All rabbis have stories of sitting with the dying as these desires clarify. One colleague has I think the ultimate cautionary tale of being asked to come out to a deathbed of a woman he barely knew, a long way out from where he lived, in terrible weather, and sent in the form of a demand. Deciding that he must go but unsure of what was wanted, he collected together a number of different prayer books to be able to offer her the spiritual succour she wanted. Her final wish was that her daughter in law would not inherit her fur coat. She was taking her feud past the grave.  I remember the woman who sat in bed in her hospice writing letters to everyone in her life, beautiful letters – but she refused to actually see any of the people she was writing to. I remember the people who made great efforts to right wrongs and those who tried to comfort the people left behind. I think with love of the woman who sent an audio file with her message that she had had a wonderful life with the right man and they were not to grieve, even though her death seemed unfairly early. I think of the woman who, having lost her fiancé in the war, proudly told me she was going back to her maker virgo intacta, and the woman who told me of her abortion while she was hiding in Nazi Germany, and her belief that the child had visited her alongside its father who died some years later.

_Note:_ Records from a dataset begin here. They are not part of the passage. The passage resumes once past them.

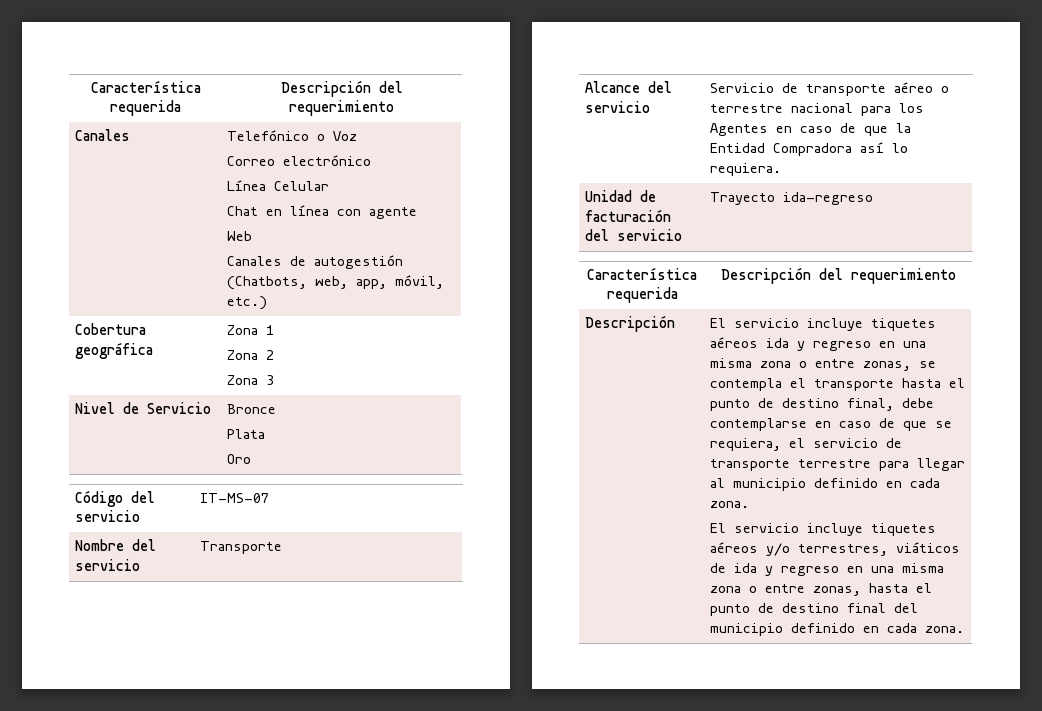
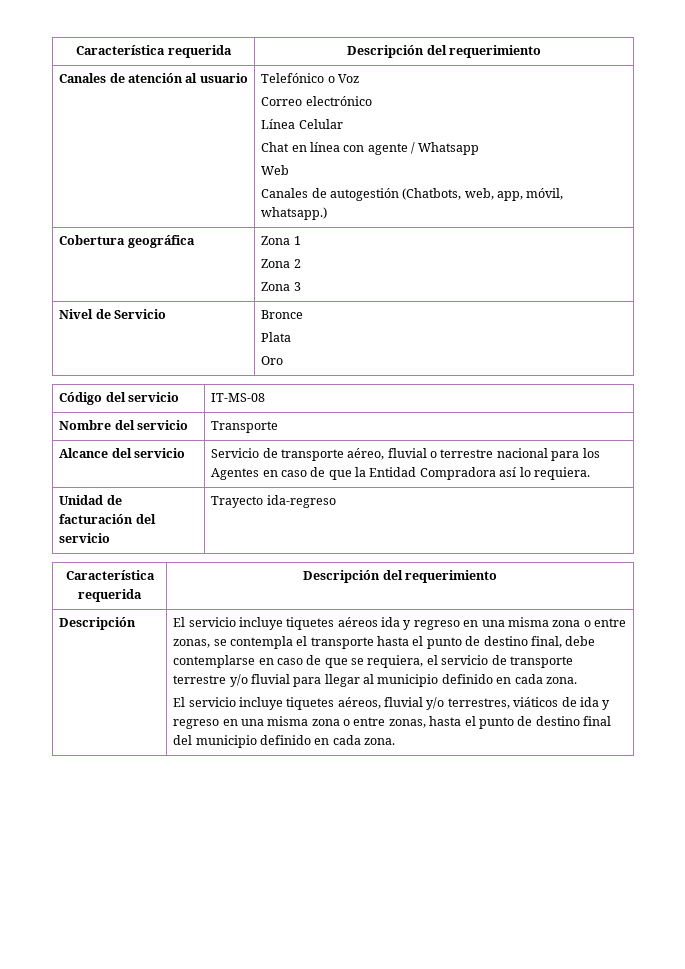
- Canales | Telefónico o Voz
+ Canales de atención al usuario | Telefónico o Voz
  Correo electrónico
  Línea Celular
- Chat en línea con agente
+ Chat en línea con agente / Whatsapp
  Web
- Canales de autogestión (Chatbots, web, app, móvil, etc.)
+ Canales de autogestión (Chatbots, web, app, móvil, whatsapp.)
- Código del servicio | IT-MS-07
+ Código del servicio | IT-MS-08
- Alcance del servicio | Servicio de transporte aéreo o terrestre nacional para los Agentes en caso de que la Entidad Compradora así lo requiera.
+ Alcance del servicio | Servicio de transporte aéreo, fluvial o terrestre nacional para los Agentes en caso de que la Entidad Compradora así lo requiera.
- El servicio incluye tiquetes aéreos ida y regreso en una misma zona o entre zonas, se contempla el transporte hasta el punto de destino final, debe contemplarse en caso de que se requiera, el servicio de transporte terrestre para llegar al municipio definido en cada zona.
+ El servicio incluye tiquetes aéreos ida y regreso en una misma zona o entre zonas, se contempla el transporte hasta el punto de destino final, debe contemplarse en caso de que se requiera, el servicio de transporte terrestre y/o fluvial para llegar al municipio definido en cada zona.
- El servicio incluye tiquetes aéreos y/o terrestres, viáticos de ida y regreso en una misma zona o entre zonas, hasta el punto de destino final del municipio definido en cada zona.
+ El servicio incluye tiquetes aéreos, fluvial y/o terrestres, viáticos de ida y regreso en una misma zona o entre zonas, hasta el punto de destino final del municipio definido en cada zona.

Many a personal secret has been recounted at a deathbed, but often having been released from the power of that secret if there is time, the soul continues its journey in this world, and suddenly all sorts of things come into perspective. And it is these stories that I remember with such love and that have had such great impact on me.  The stories that people had hidden from their nearest and dearest but which explain so much of who they are and why they have done what they did. Their belief that they were not loved enough which led to them thinking they were not able to love as much as they wanted. Their umbilical connection to Judaism that they had not lived out publicly for fear of what might happen to them or their children should anti-Semitism return as virulently as they remembered in their youth.  Their subsequent horror that children and grandchildren were not connected to their Jewish roots, and their guilt at having weakened this chain. There are multiple examples but what I see again and again is the need for good relationships with others, for human connection with others , for expressing warmth and love and vulnerability, the need for living according to clear and thoughtful moral values, and for a sense of deep identity that passes from generation to generation and connects us to the other in time.

Moses in sidra Haazinu is just like any other human being, wanting his life not to be wasted but to be remembered, wanting his stories and his values to be evoked in order to pass on what is important to the generations that will come after him, however they may use them.  He needs to be present in their lives, albeit not in a physical way.  The whole of the book of Deuteronomy has been his way of reminding, of chivvying, of recalling and reimagining the history he has shared with the people of Israel. He uses both carrot and stick, he uses prose and poetry, he is both resigned and deeply angry, he is human.

There is a biblical tradition of the deathbed blessing, a blessing which describes not only what is but also what is aspirational.  Rooted in that has come the idea of the ethical will to pass on ideas, stories and thoughts to the next generation of one’s family, a tradition that has found a home also in reminiscence literature.  Sometimes we find out much more about the person who has died from their letters and diaries than they ever expressed  in life – and often we mourn that it is now too late to ask the questions that emerge from these, or to apologise or explain ourselves.

As the days grow shorter and we have spent time mulling over how we are living our lives and trying to match them to how we want our lives to have looked once we see them from the far end, we could take a leaf out of Moses’ life’s work in Deuteronomy and write our own life story, not just the facts but the stories around them, how we understood them, what we learned.  Next year we might write it differently, but what a rich choice lies in front of us, to explore what is really important to us and to ensure that it, like us, will live on.